Poisson regression models determine how changes in the independent variables correspond to changes in the counts of events that the dependent variable measures. For example, these models can evaluate how multiple independent variables predict the count of gold medals that countries win in the Olympics.

## Normal Approximation of the Poisson Distribution

The normal distribution can adequately approximate the Poisson distribution when the mean (λ) is ~20 or more. The normal approximation uses the lambda and the square root of lambda for its mean and standard deviation, respectively. In general, as lambda increases, the distribution becomes less skewed and increasingly approximates the normal distribution, as shown below.

The probability plot below shows a normal distribution that closely follows a Poisson distribution with a lambda of 25.

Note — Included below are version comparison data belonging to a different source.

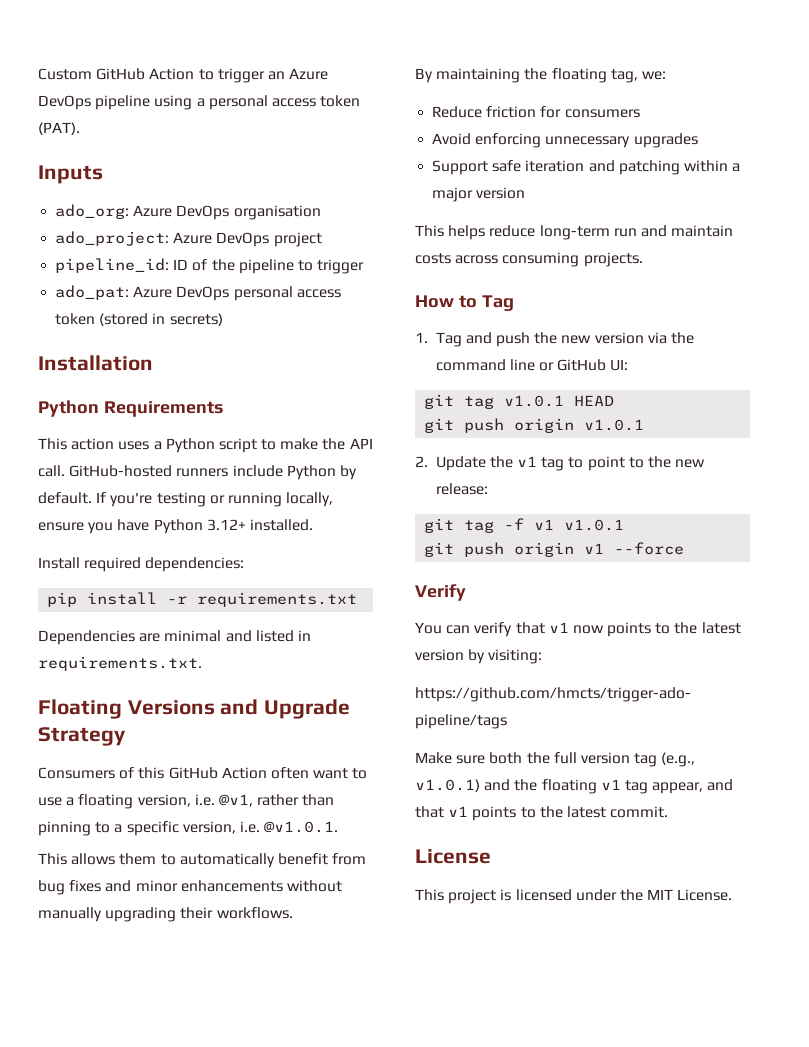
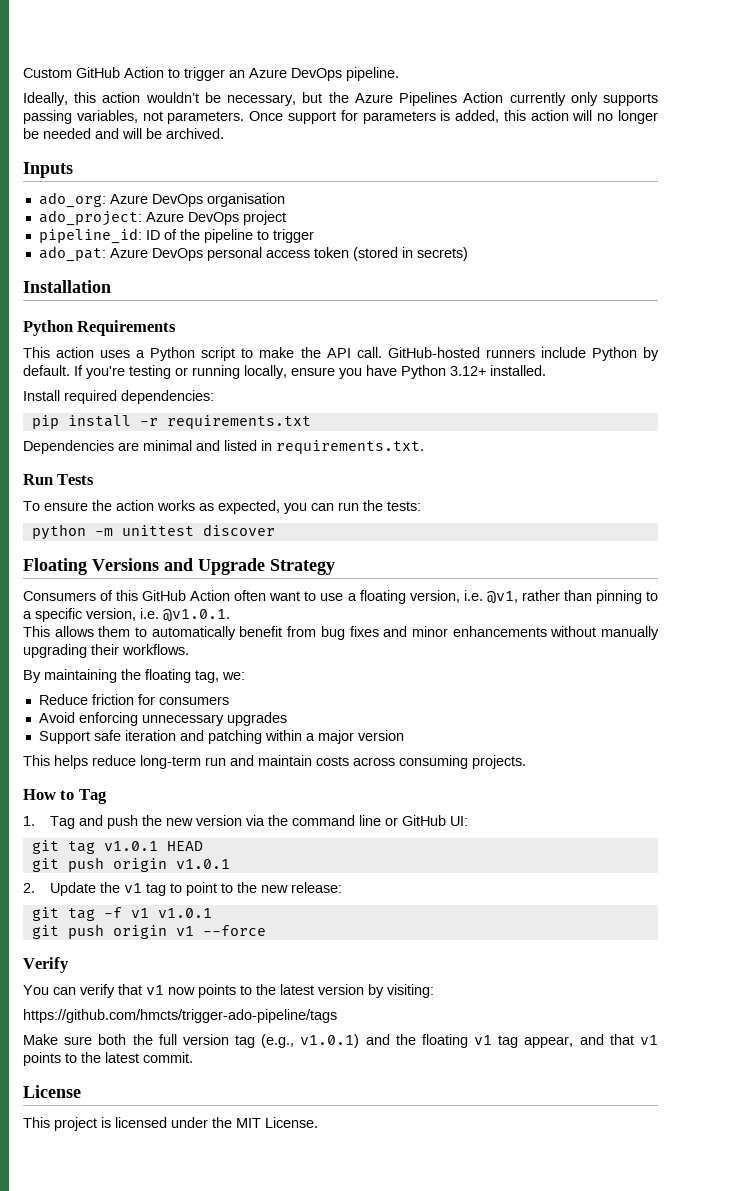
- Custom GitHub Action to trigger an Azure DevOps pipeline using a personal access token (PAT).
+ Custom GitHub Action to trigger an Azure DevOps pipeline.
+ Ideally, this action wouldn’t be necessary, but the Azure Pipelines Action currently only supports passing variables, not parameters. Once support for parameters is added, this action will no longer be needed and will be archived.
+ Run Tests
+ To ensure the action works as expected, you can run the tests:
+ python -m unittest discover

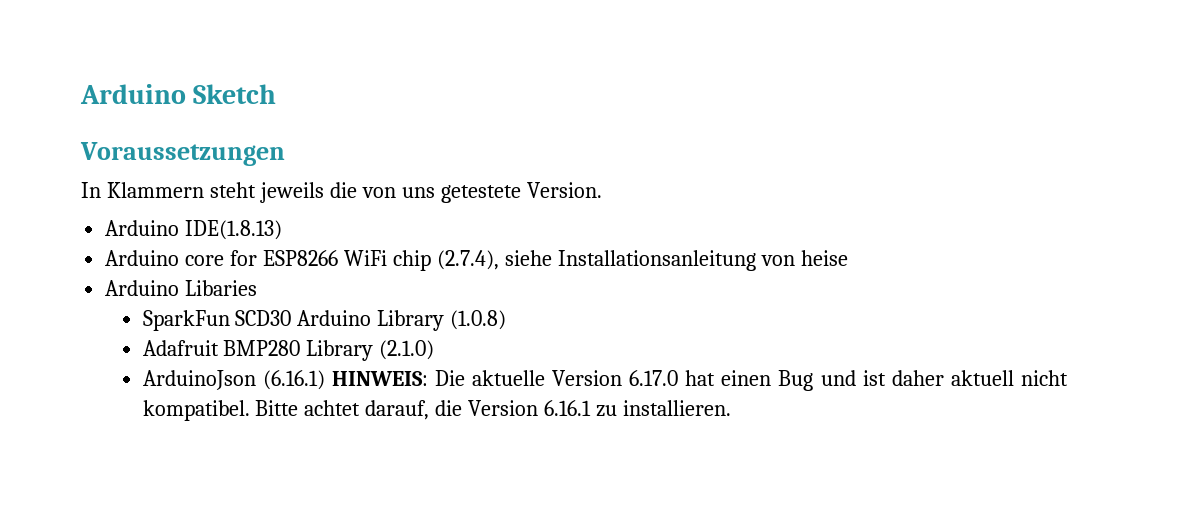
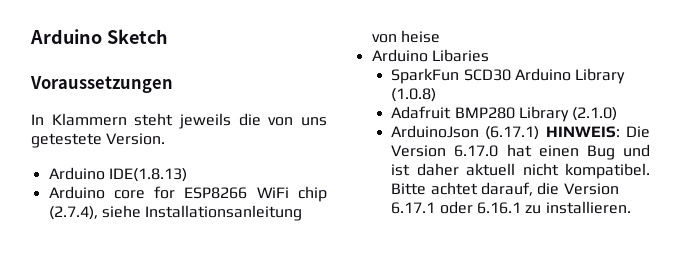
- ArduinoJson (6.16.1) HINWEIS: Die aktuelle Version 6.17.0 hat einen Bug und ist daher aktuell nicht kompatibel.
+ ArduinoJson (6.17.1) HINWEIS: Die Version 6.17.0 hat einen Bug und ist daher aktuell nicht kompatibel.
- Bitte achtet darauf, die Version 6.16.1 zu installieren.
+ Bitte achtet darauf, die Version 6.17.1 oder 6.16.1 zu installieren.

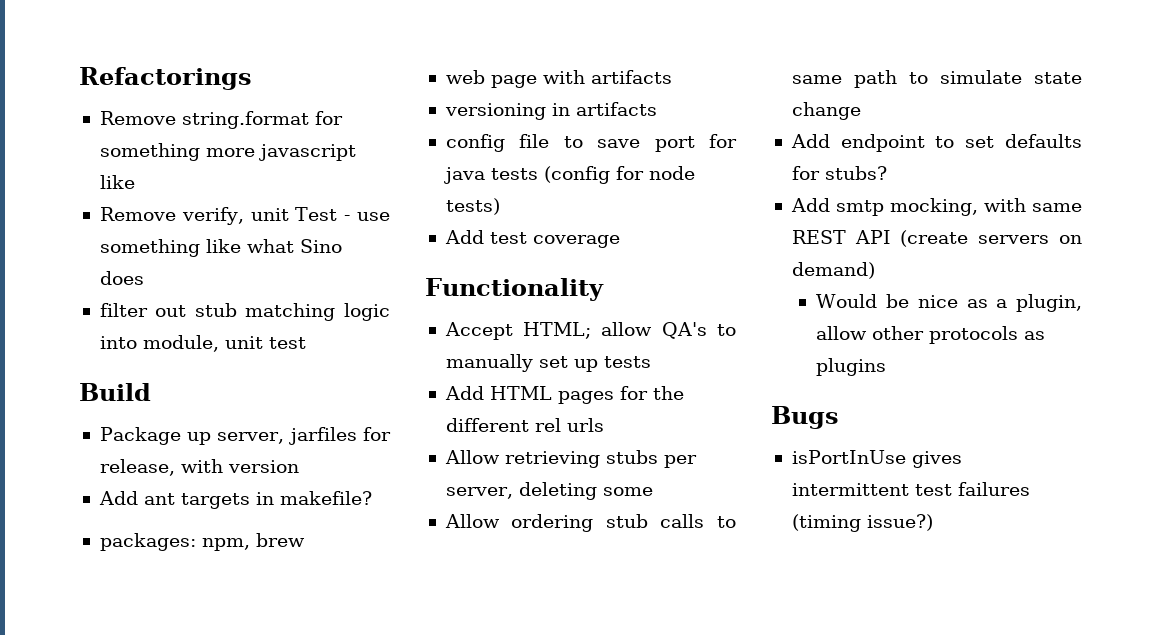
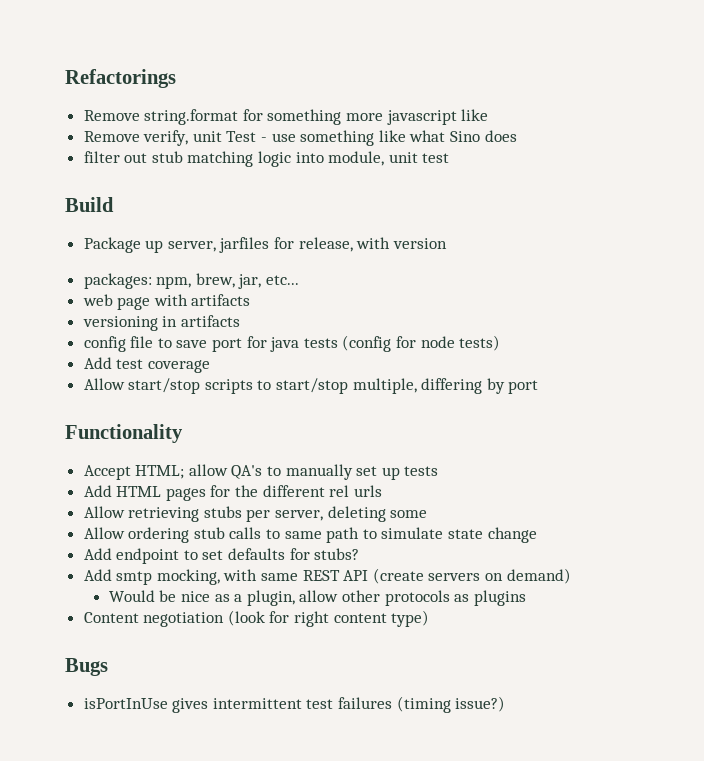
- Add ant targets in makefile?
- packages: npm, brew
+ packages: npm, brew, jar, etc...
+ Allow start/stop scripts to start/stop multiple, differing by port
+ Content negotiation (look for right content type)

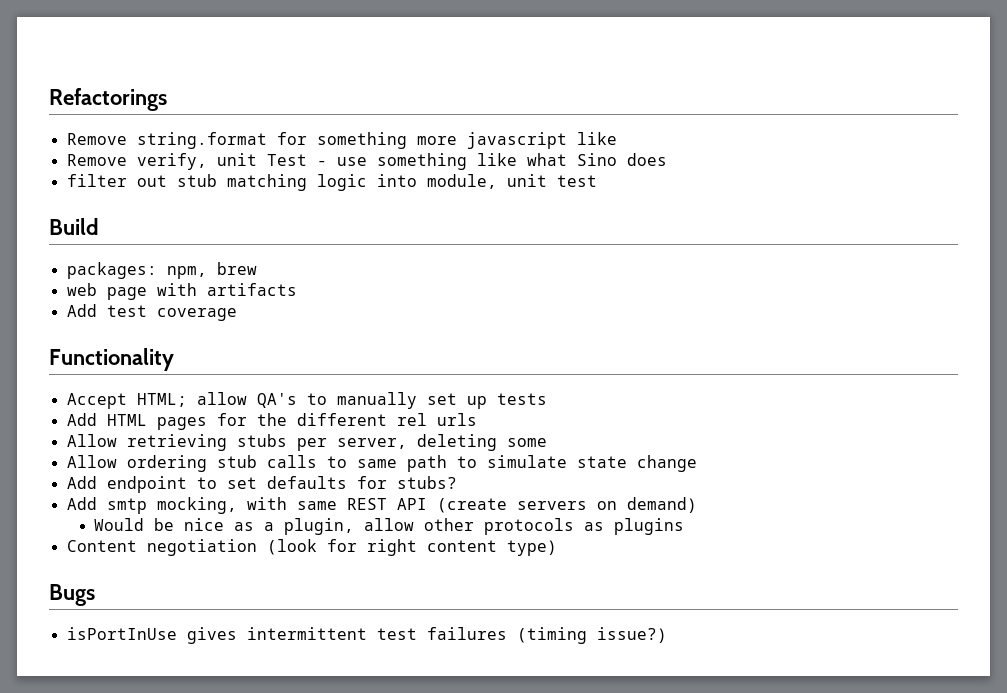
- Package up server, jarfiles for release, with version
- packages: npm, brew, jar, etc...
+ packages: npm, brew
- versioning in artifacts
- config file to save port for java tests (config for node tests)
  Add test coverage
- Allow start/stop scripts to start/stop multiple, differing by port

**Related post**: Normal Distribution

## Requirements for the Poisson Distribution

A variable follows a Poisson distribution when the following conditions are true:

- Data are counts of events.
- All events are independent.
- The average rate of occurrence does not change during the period of interest.

The last two points relate to an assumption that statisticians refer to as Independent and Identically Distributed (IID) Data.

## Comparing the Poisson and Binomial Distributions

The Poisson and binomial distributions are similar because they both model the occurrence of events. However, the Poisson distribution places no upper bound on the count per observation unit. For example, while the number of meteors observed per hour might fall within a typical range, the Poisson distribution does not impose an upper limit.

Conversely, the binomial distribution calculates the probability of an event occurring a particular number of times in a set number of trials. Specifically, it calculates the likelihood of X events happening within N trials. For the binomial distribution, the number of events (X) cannot be greater than the number of trials. For example, it can calculate the probability of getting seven heads during ten coin tosses. Obviously, the number of heads cannot exceed the number of coin tosses.

**Related post**: Binomial and other Distributions for Binary Data

danellrapozo says

Hi Jim,

Can the Poisson Distribution be used to model the amount of patients that arrive at a Hospita’s Emergency?

Jim Frost says

Hi Danell,

It sounds like a reasonable distribution to try. To learn how to determine whether your data fits a Poisson distribution, read my post about Goodness-of-Fit Tests for Discrete Distributions.

Elias Greece says

I would like to add that Poisson is the limit of Binomial distribution for rare events, ie when the a priori probability of a single event is p 100 . In this case we use Poisson with λ = Νp

Brion Hurley says

Last year, I was trying to model 3-pointers made in a game by a basketball player. I was trying to predict if they would break a record by the end of the season (he didn’t break it, as I predicted). When I tried to model the data In Minitab, it wouldn’t let me use the Poisson or Binomial distribution. I used the 3-parameter Weibull instead to get a pretty good distribution fit, but I think Poisson is the correct distribution. The only assumption violation is that there would be a limit on how many 3-pointers could be made in a game (given number of shots possible with a time clock).

Have you run across that before in Minitab? I can randomly generate data from Binomial and Poisson, but cannot fit those distributions to real data using a histogram or their Individual Distribution Identification option.

Shawn says

Great job Jim! I always enjoy your posts.

Jim Frost says

Thanks so much, Shawn!

Gemechu Asfaw says

Thanks

Gemechu Asfaw says

why linear regression is problematic in the count data?.

Jim Frost says

Hi Gemechu,

Linear regression is designed for continuous data. Using it with count data might produce predictions for non-integers and negative values, which can’t exist with count data. Additionally, while linear regression does not require the DV to follow the normal distribution (only the residual need to be normal), it can be more challenging to obtain normal residuals when the DV is skewed. Poisson regression is designed to handle a DV that is count data.